Entries taken from a collection:

====================

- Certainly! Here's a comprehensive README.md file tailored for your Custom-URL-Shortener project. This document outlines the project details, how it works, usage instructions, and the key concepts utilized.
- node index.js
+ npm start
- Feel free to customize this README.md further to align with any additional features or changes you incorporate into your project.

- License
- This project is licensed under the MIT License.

====================

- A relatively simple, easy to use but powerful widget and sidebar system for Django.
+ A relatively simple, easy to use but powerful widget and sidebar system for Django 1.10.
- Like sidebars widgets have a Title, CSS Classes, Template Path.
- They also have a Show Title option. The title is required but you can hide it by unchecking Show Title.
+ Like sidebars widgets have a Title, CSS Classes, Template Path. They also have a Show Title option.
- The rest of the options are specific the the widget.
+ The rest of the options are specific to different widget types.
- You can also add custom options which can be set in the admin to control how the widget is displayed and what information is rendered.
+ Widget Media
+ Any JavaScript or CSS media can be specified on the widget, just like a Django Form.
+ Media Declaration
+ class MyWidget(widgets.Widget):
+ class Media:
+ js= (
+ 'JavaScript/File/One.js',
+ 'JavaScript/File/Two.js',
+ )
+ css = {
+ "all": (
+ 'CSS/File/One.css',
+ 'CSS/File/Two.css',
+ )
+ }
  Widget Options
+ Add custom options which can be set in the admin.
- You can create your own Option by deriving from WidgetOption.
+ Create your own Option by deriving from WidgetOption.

====================

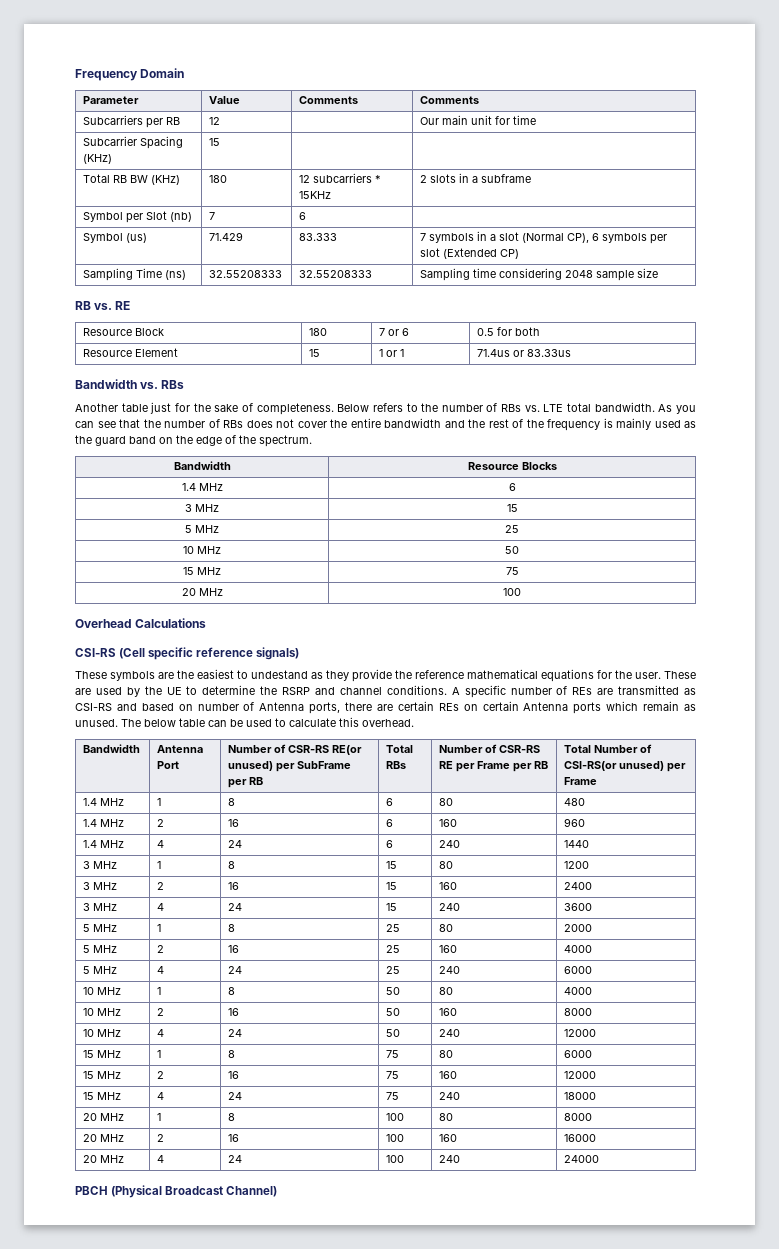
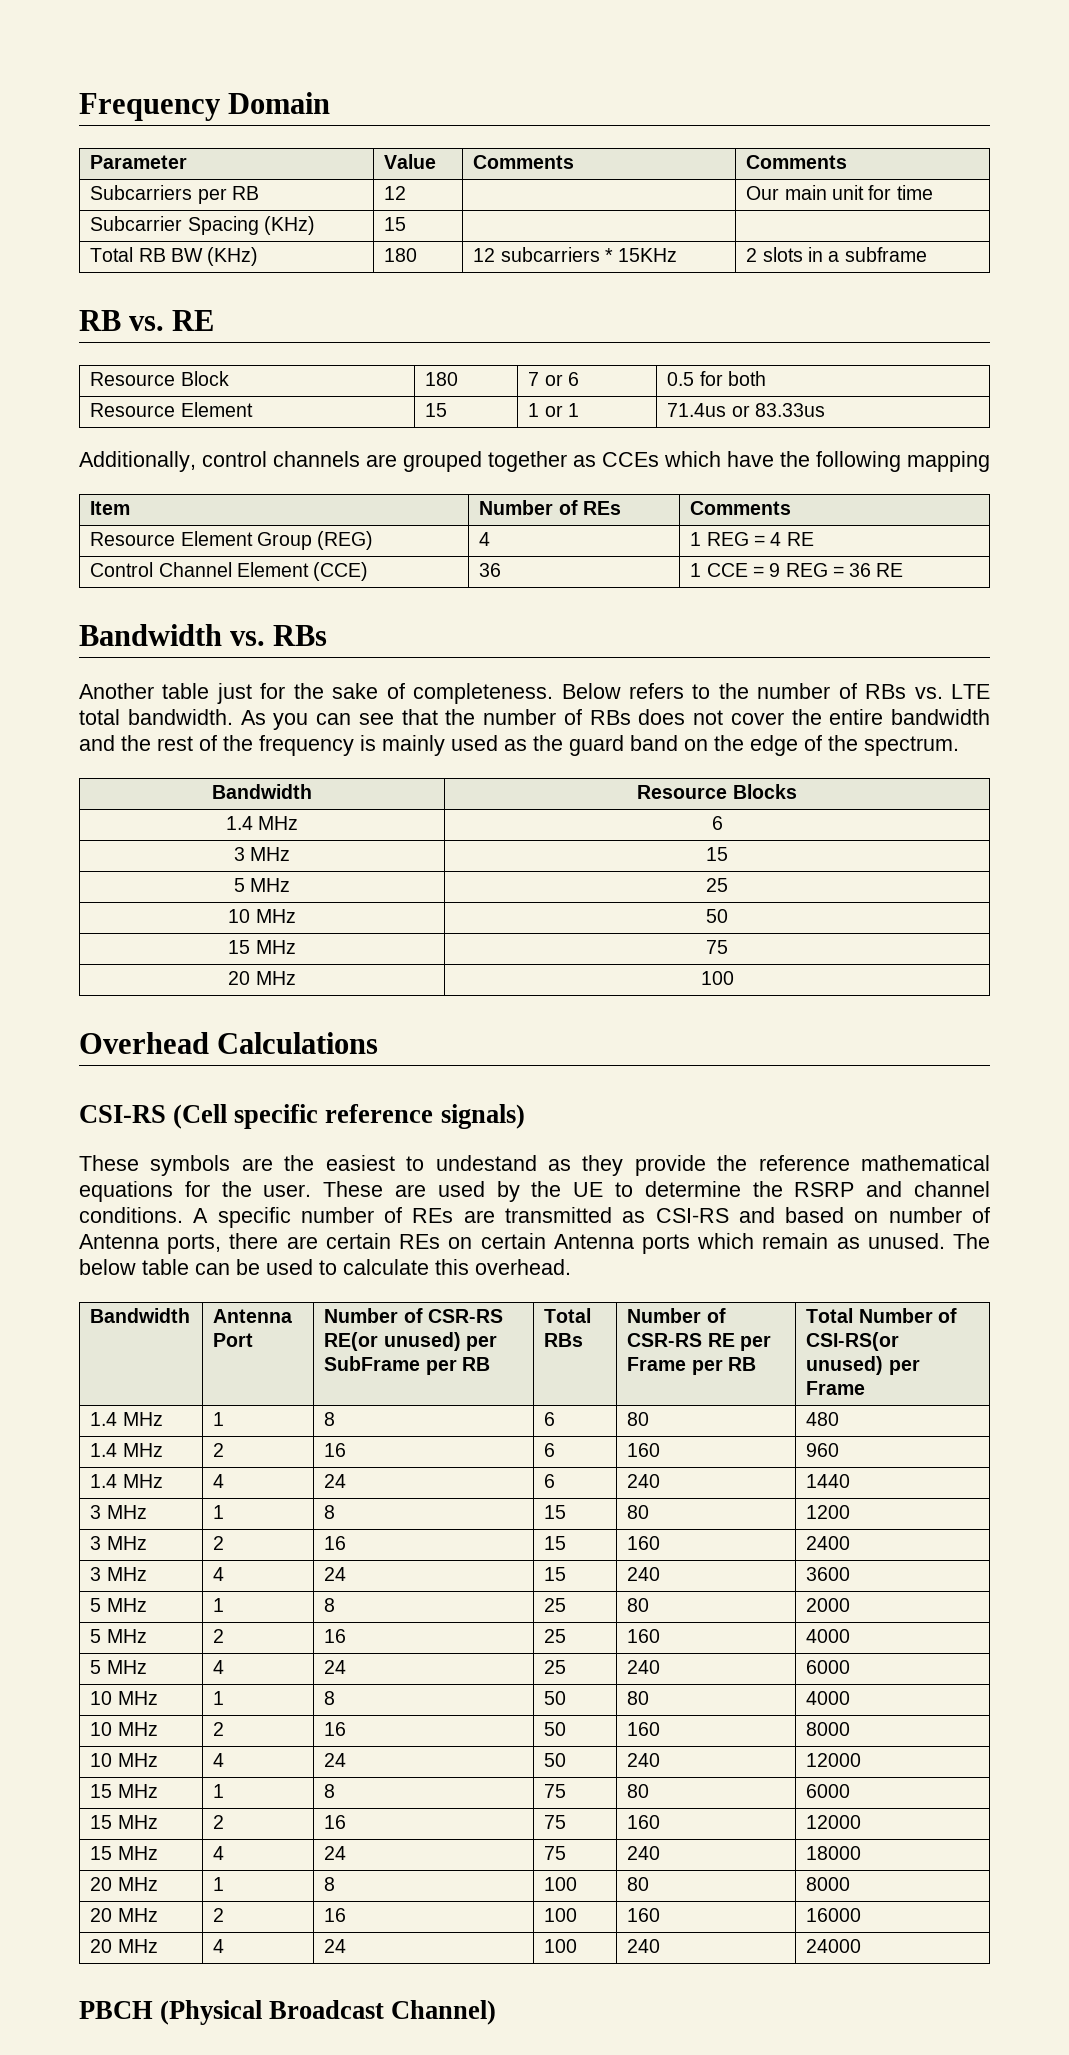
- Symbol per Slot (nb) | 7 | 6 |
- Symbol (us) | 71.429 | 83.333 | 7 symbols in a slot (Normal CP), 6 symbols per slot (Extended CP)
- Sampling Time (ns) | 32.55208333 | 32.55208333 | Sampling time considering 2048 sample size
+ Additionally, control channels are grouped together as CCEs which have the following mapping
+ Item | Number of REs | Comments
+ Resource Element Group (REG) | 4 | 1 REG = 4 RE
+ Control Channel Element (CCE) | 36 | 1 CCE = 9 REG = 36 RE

====================

■ **Activity**: What lines in the records contain the word "widgets"? Return each one.

■ **Written answer**:
- Like sidebars widgets have a Title, CSS Classes, Template Path.
+ Like sidebars widgets have a Title, CSS Classes, Template Path. They also have a Show Title option.
+ class MyWidget(widgets.Widget):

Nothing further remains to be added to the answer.